Re: [PATCH] md/raid5: Fix parity corruption on journal failure

Yu Kuai <yukuai1@xxxxxxxxxxxxxxx> · Wed, 13 Aug 2025 09:33:23 +0800

Hi,

在 2025/08/12 21:08, Meir Elisha 写道:
A journal device failure can lead to parity corruption and silent data
loss in degraded arrays. This occurs because the current
implementation continues to update the parity even when journal
writes fail.

Fixed this by:
1. In ops_run_io(), check if journal writes failed before proceeding
    with disk writes. Abort write operations when journal is faulty.
2. In handle_failed_stripe(), clear all R5_Want* flags to ensure
    clean state for stripe retry after journal failure.
3. In handle_stripe(), correctly identify write operations that must
    be failed when journal is unavailable.

Signed-off-by: Meir Elisha <meir.elisha@xxxxxxxxxxx>
---

When log_stripe() fails in ops_run_io() we keep write to the parity
disk causing parity to get updated as if the write succeeded.
shouldn't we fail if the journal is down? am I missing something here?
Thanks in advance for reviewing.

Wrote a script for showcasing the issue.

#!/bin/bash

set -e

RAID_DEV="/dev/md127"
DATA_OFFSET=32

# Arrays to store disk states
declare -a BEFORE_BYTES
declare -a DISK_NAMES

cleanup() {
     mdadm --stop $RAID_DEV 2>/dev/null || true
     dmsetup remove disk0-flakey disk1-flakey journal-flakey 2>/dev/null || true
     for i in {10..15}; do
         losetup -d /dev/loop$i 2>/dev/null || true
     done
     rm -f /tmp/disk*.img 2>/dev/null || true
}

# Function to read first byte from device at offset
read_first_byte() {
     local device=$1
     local offset=$2
     dd if=$device bs=32k skip=$offset count=4 iflag=direct status=none | head -c 1 | xxd -p
}

# Function to calculate which disk holds parity for a given stripe
# RAID5 left-symmetric algorithm (default)
get_parity_disk() {
     local stripe_num=$1
     local n_disks=$2
     local pd_idx=$((($n_disks - 1) - ($stripe_num % $n_disks)))
     echo $pd_idx
}

cleanup
echo "=== RAID5 Parity Bug Test ==="
echo

# Create backing files
for i in {0..5}; do
     dd if=/dev/zero of=/tmp/disk$i.img bs=1M count=100 status=none
     losetup /dev/loop$((10+i)) /tmp/disk$i.img
done

SIZE=$(blockdev --getsz /dev/loop10)

# Create normal linear targets first
dmsetup create disk0-flakey --table "0 $SIZE linear /dev/loop10 0"
dmsetup create disk1-flakey --table "0 $SIZE linear /dev/loop11 0"
dmsetup create journal-flakey --table "0 $SIZE linear /dev/loop15 0"

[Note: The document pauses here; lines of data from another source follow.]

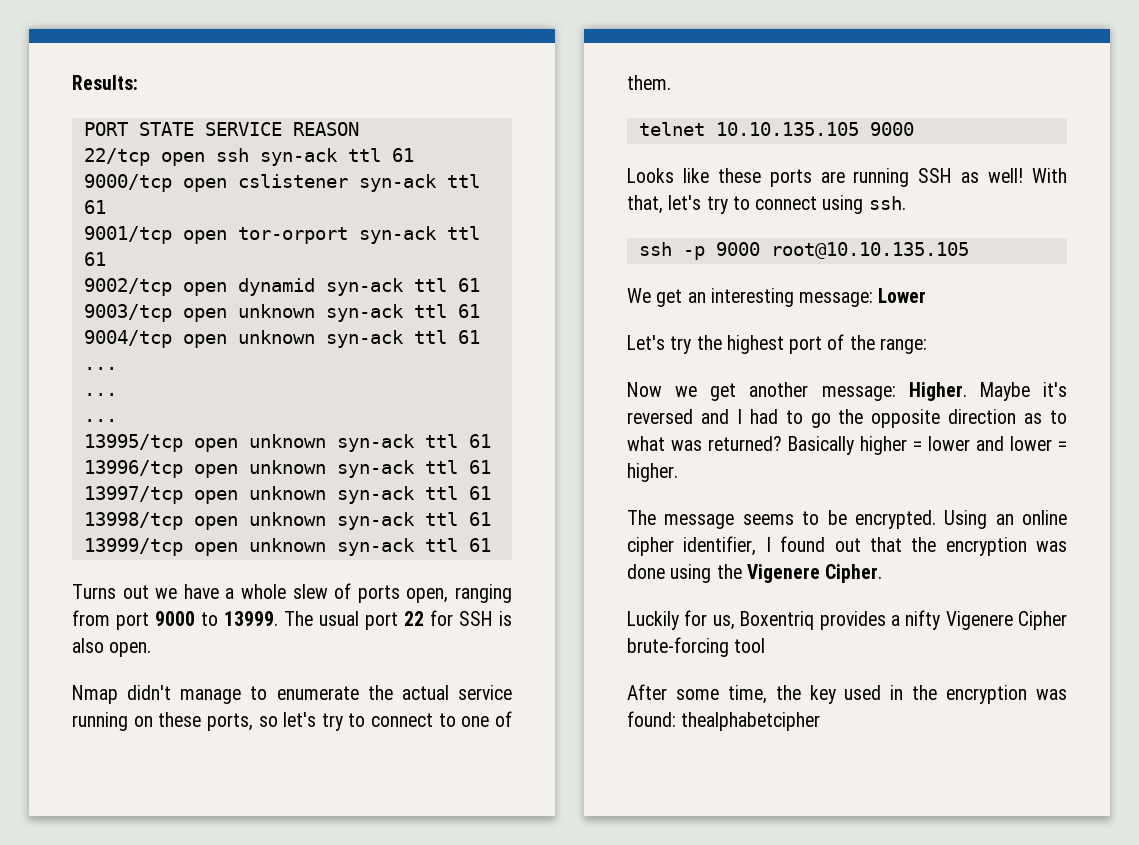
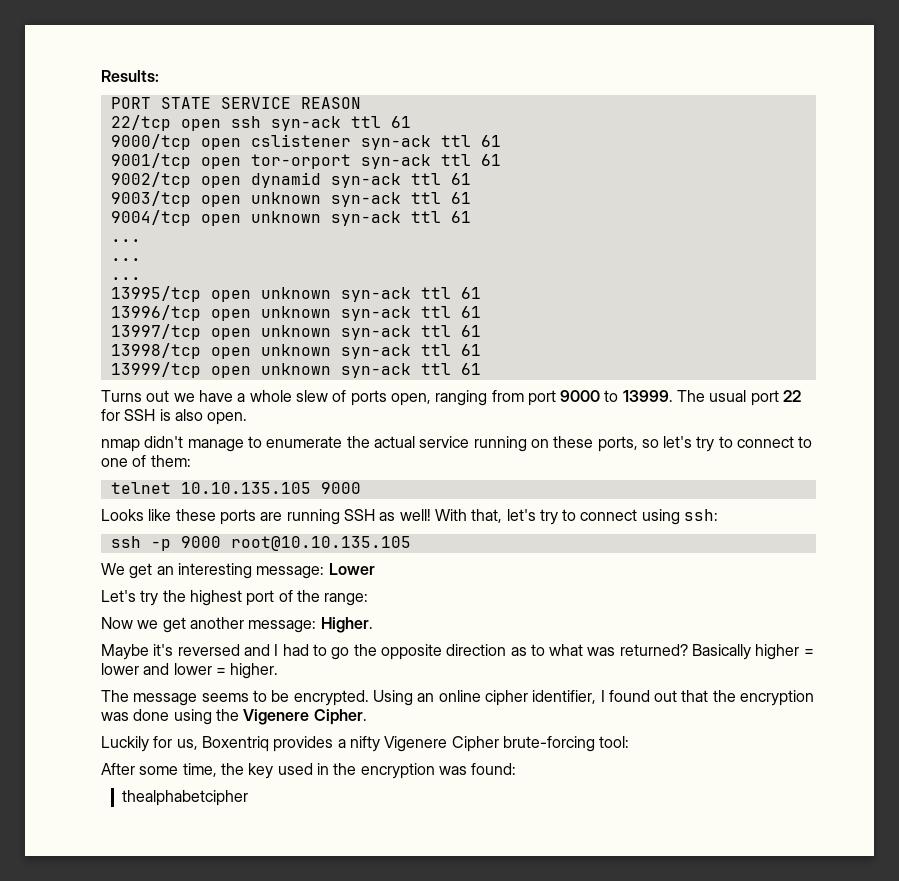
[72,685,118,704] Nmap -> [101,439,140,452] nmap
[627,75,671,90] them. -> [150,455,191,467] them:
[868,196,906,210] ssh. -> [684,509,719,521] ssh:
(967, 391) none -> (373, 625) //
[734,638,766,653] tool -> [599,736,630,748] tool:
(676, 719) none -> (517, 769) //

# Create RAID5 using the dm devices
echo "1. Creating RAID5 array..."
mdadm --create $RAID_DEV --chunk=32K --level=5 --raid-devices=5 \
     /dev/mapper/disk0-flakey \
     /dev/mapper/disk1-flakey \
     /dev/loop12 /dev/loop13 /dev/loop14 \
     --write-journal /dev/mapper/journal-flakey \
     --assume-clean --force

echo "write-through" > /sys/block/md127/md/journal_mode
echo 0 > /sys/block/md127/md/safe_mode_delay

# Write test pattern
echo "2. Writing test pattern..."
for i in 0 1 2 3; do
     VAL=$((1 << i))
     echo "VAL:$VAL"
     perl -e "print chr($VAL) x 32768" | dd of=$RAID_DEV bs=32k count=1 seek=$i oflag=direct status=none
done
sync
sleep 1  # Give time for writes to settle

echo "3. Reading disk states before failure..."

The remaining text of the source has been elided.